Most things were said in the previous reply, but here again in a slightly different way. This is what you need to prepare the use of an UART connection to the FPGA, but still needs any generic UART module configured into the FPGA after that:
This was tested on the Lattice MachXO3D development board, but I crosschecked that at least this part with the pins is the same with the MachXO3L board that you linked:
First, you need to bridge (solder) resistors R14 and R15 to connect UART RX and TX pins from the FTDI to the FPGA. You can use 0 Ohm resistors or just do it with solder tin, they are close enough for that. After that, FPGA pins/sites C11(=Tx) and A11(=Rx) can be used for your UART inside the FPGA, that you probably have as a Verilog/VHDL design. You find this information by looking at the "Appendix A. Schematics" of the user guide.

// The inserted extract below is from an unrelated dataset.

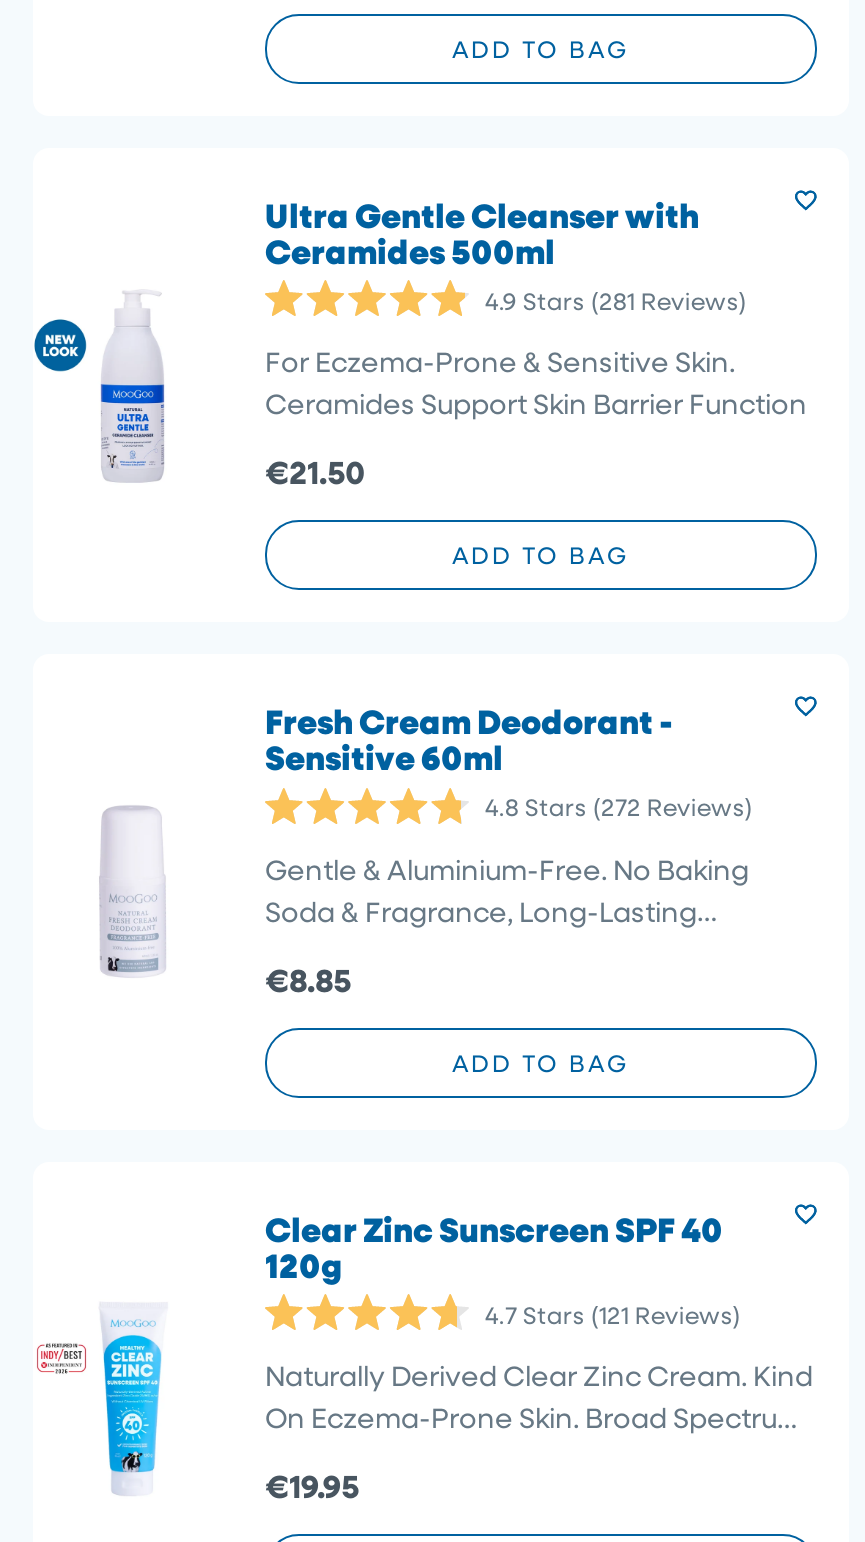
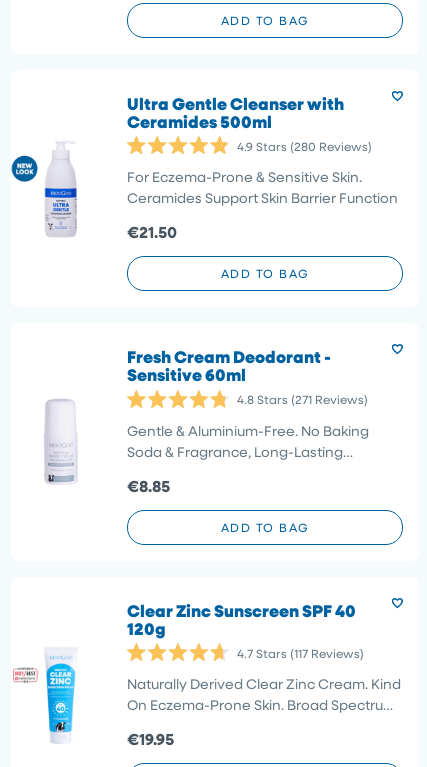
[485,283,747,315] 4.9 Stars (281 Reviews) -> [237,138,372,154] 4.9 Stars (280 Reviews)
[485,790,753,822] 4.8 Stars (272 Reviews) -> [237,391,368,407] 4.8 Stars (271 Reviews)
[485,1297,741,1329] 4.7 Stars (121 Reviews) -> [237,645,364,661] 4.7 Stars (117 Reviews)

Additionally, something that was at least needed for the MachXO3D is to reconfigure the FTDI chip with FTDI's "ftprog" software. Not sure if it is needed for the MachXO3L, but it is easy to check and causes no harm:
Run "ftprog". Search/Parse for your FTDI chip and find the configuration for "Port B", and change "Hardware" from "245 FIFO" to "RS232 UART", and "Driver" from "D2XX" to "Virtual COM port". Then the second of the two ports you get from the FTDI chip (COM# in Windows, /dev/ttyUSB# in Linux; # being a number) should be usable through some virtual terminal software, use with python-serial, etc.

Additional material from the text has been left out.